Le refus des propositions de la Troïka signifie à beaucoup d’égards que les parties gouvernementales malgaches tournent le dos à la médiation de la SADC. La tentative de rapprochement avec les trois mouvances politiques n’aurait donc été que manœuvre fallacieuse car la « bande des six » a finalement rejoint son camp d’origine, la mouvance Andry Rajoelina ou la mouvance gouvernementale. La convention du palais du Sénat à Analamahitsy a été rangée aux oubliettes, quoi qu’ait pu dire la « bande des six » selon laquelle les discussions de rapprochement avec les trois mouvances n’étaient pas rompues et devraient continuer.
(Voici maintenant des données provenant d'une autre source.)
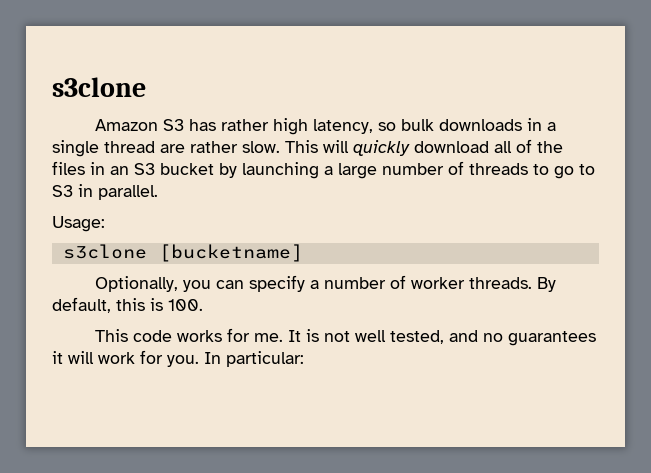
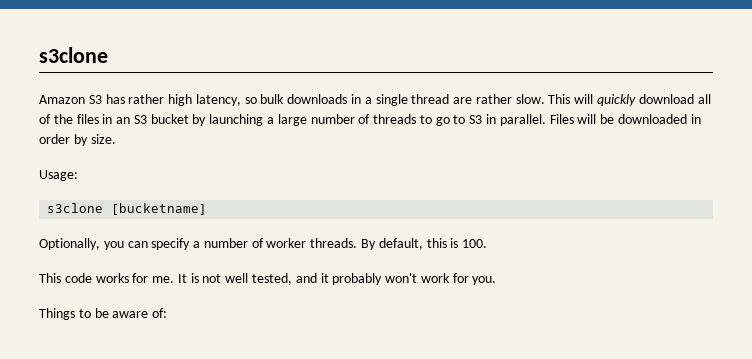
+ Files will be downloaded in order by size.
- It is not well tested, and no guarantees it will work for you. In particular:
+ It is not well tested, and it probably won't work for you.
+ Things to be aware of:

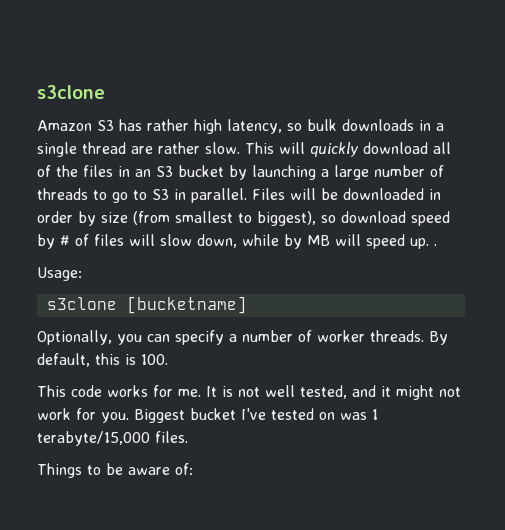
- Files will be downloaded in order by size.
+ Files will be downloaded in order by size (from smallest to biggest), so download speed by # of files will slow down, while by MB will speed up. .
- It is not well tested, and it probably won't work for you.
+ It is not well tested, and it might not work for you. Biggest bucket I've tested on was 1 terabyte/15,000 files.

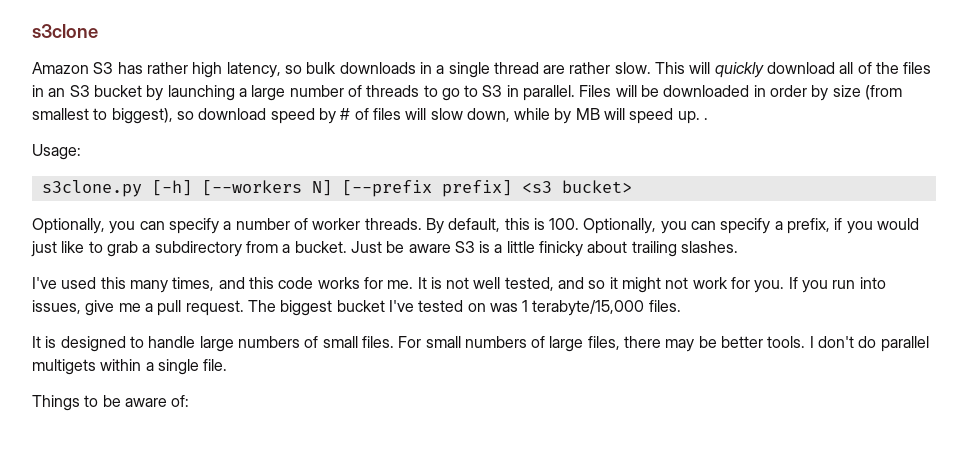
- s3clone [bucketname]
+ s3clone.py [-h] [--workers N] [--prefix prefix] <s3 bucket>
- By default, this is 100.
- This code works for me.
+ By default, this is 100. Optionally, you can specify a prefix, if you would just like to grab a subdirectory from a bucket. Just be aware S3 is a little finicky about trailing slashes.
+ I've used this many times, and this code works for me.
- It is not well tested, and it might not work for you.
+ It is not well tested, and so it might not work for you.
- Biggest bucket I've tested on was 1 terabyte/15,000 files.
+ If you run into issues, give me a pull request. The biggest bucket I've tested on was 1 terabyte/15,000 files.
+ It is designed to handle large numbers of small files. For small numbers of large files, there may be better tools. I don't do parallel multigets within a single file.

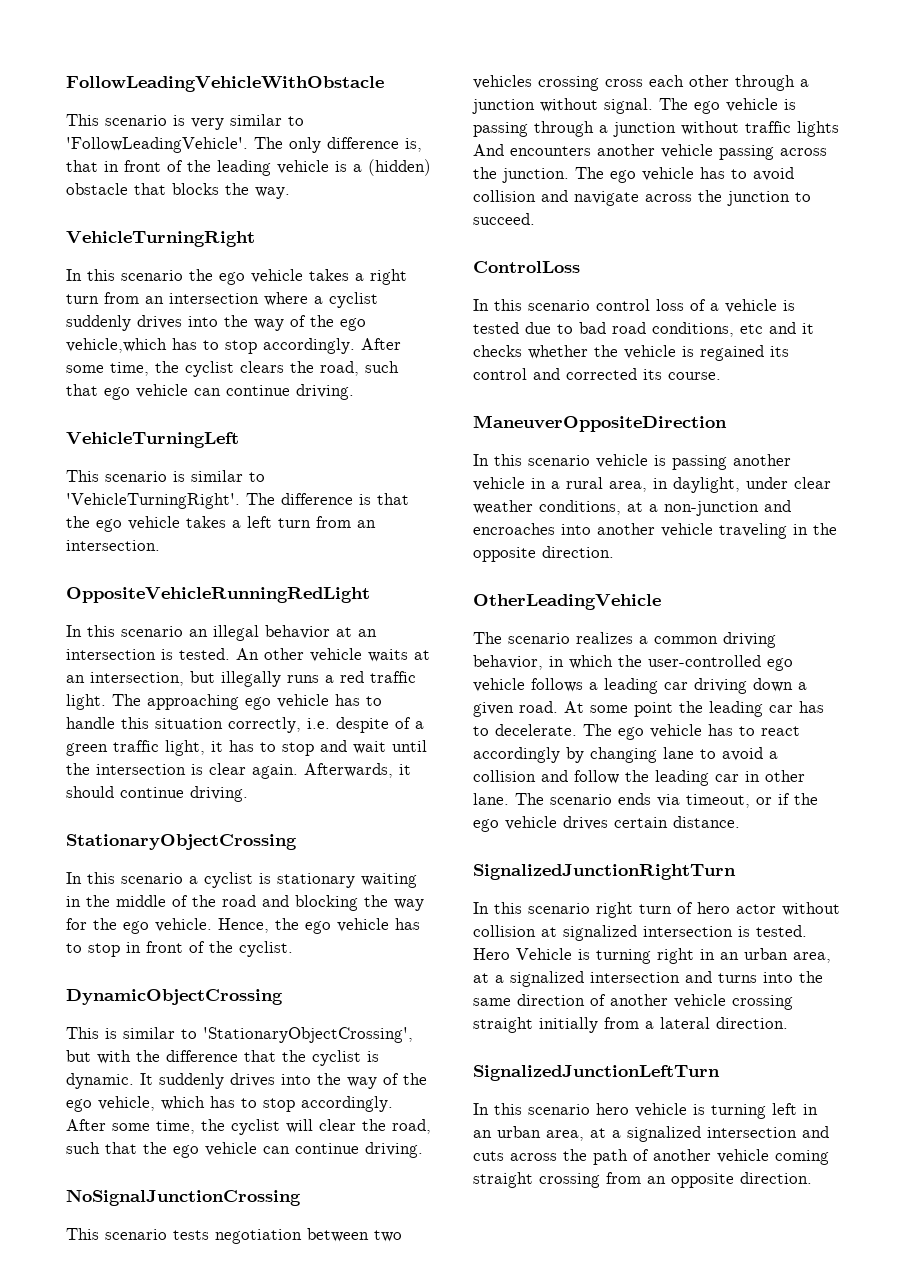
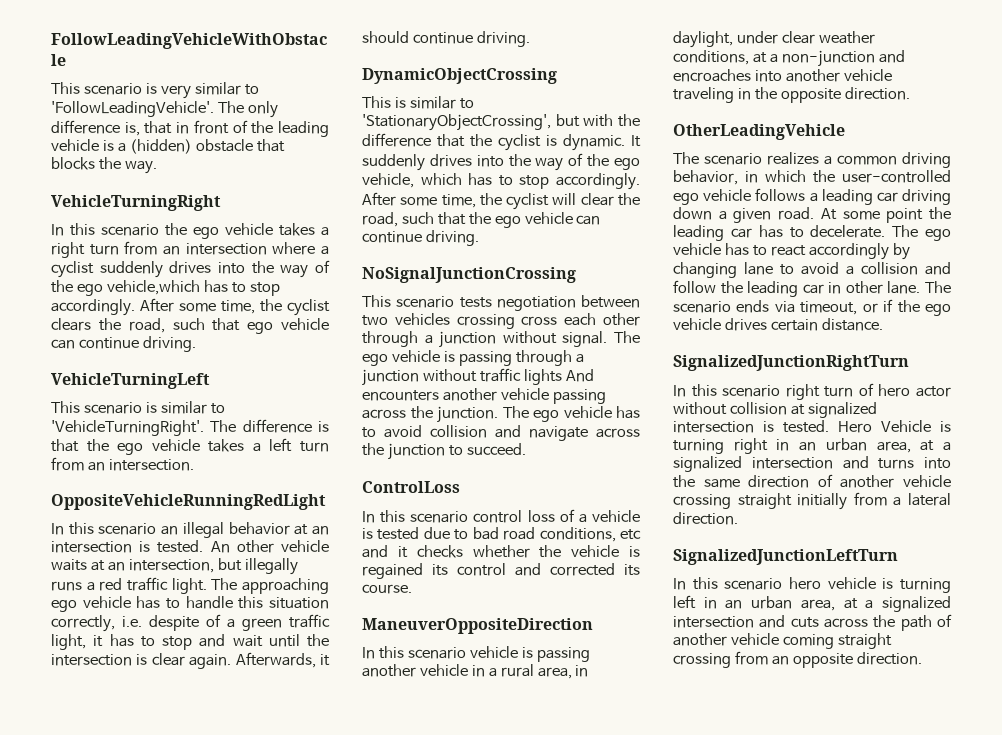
- StationaryObjectCrossing
- In this scenario a cyclist is stationary waiting in the middle of the road and blocking the way for the ego vehicle. Hence, the ego vehicle has to stop in front of the cyclist.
En tout cas, du point de vue d’une partie de l’opinion publique en général, les politiciens de la « bande des six » n’honorent guère la politique et les hommes politiques. Ils sont versatiles et véreux, affamés de sièges. Beaucoup parmi eux n’observent aucun principe ni idéologie et encore moins d’éthique. Ils sont prêts à constituer n’importe quel front pour préserver leurs privilèges et pour assurer un avenir gouvernemental à leur carrière politique sans parler de leurs business. Des observateurs se souviennent de la manière de faire pour constituer le FNDR lors des années révolutionnaires, excluant tous ceux qui ne se soumettaient pas à la même vision et ne jouaient pas le même refrain que le chef suprême de la Révolution.
Quoi qu’il en soit, la communauté internationale et en particulier les Africains parmi lesquels beaucoup désavouent la médiation ne sont pas dupes. Ils savent, comme quiconque ne se voile pas la face, que la « majorité » que le pouvoir en place et les politiciens brandissent n’est que le fractionnement de la mouvance Andry Rajoelina, mouvance à laquelle ont été greffés quelques dissidents ou les fruits de la débauche des autres mouvances. Aux yeux des observateurs internationaux, ce constat ne dégage pas une réelle majorité et ne donne pas l’impression qu’il y ait changement ni intégration des trois mouvances politiques au processus de sortie de crise. Cet attelage n’est qu’une majorité factice et ne résout pas de manière durable l’impasse politique ; au contraire car en mettant sur la touche les autres, cette « sortie de crise » nourrit une opposition que rejoindront tôt ou tard les frustrés de la gouvernance et ceux qui se sentiront lésés dans le partage du gâteau de la transition ou les vaincus lors des élections prochaines.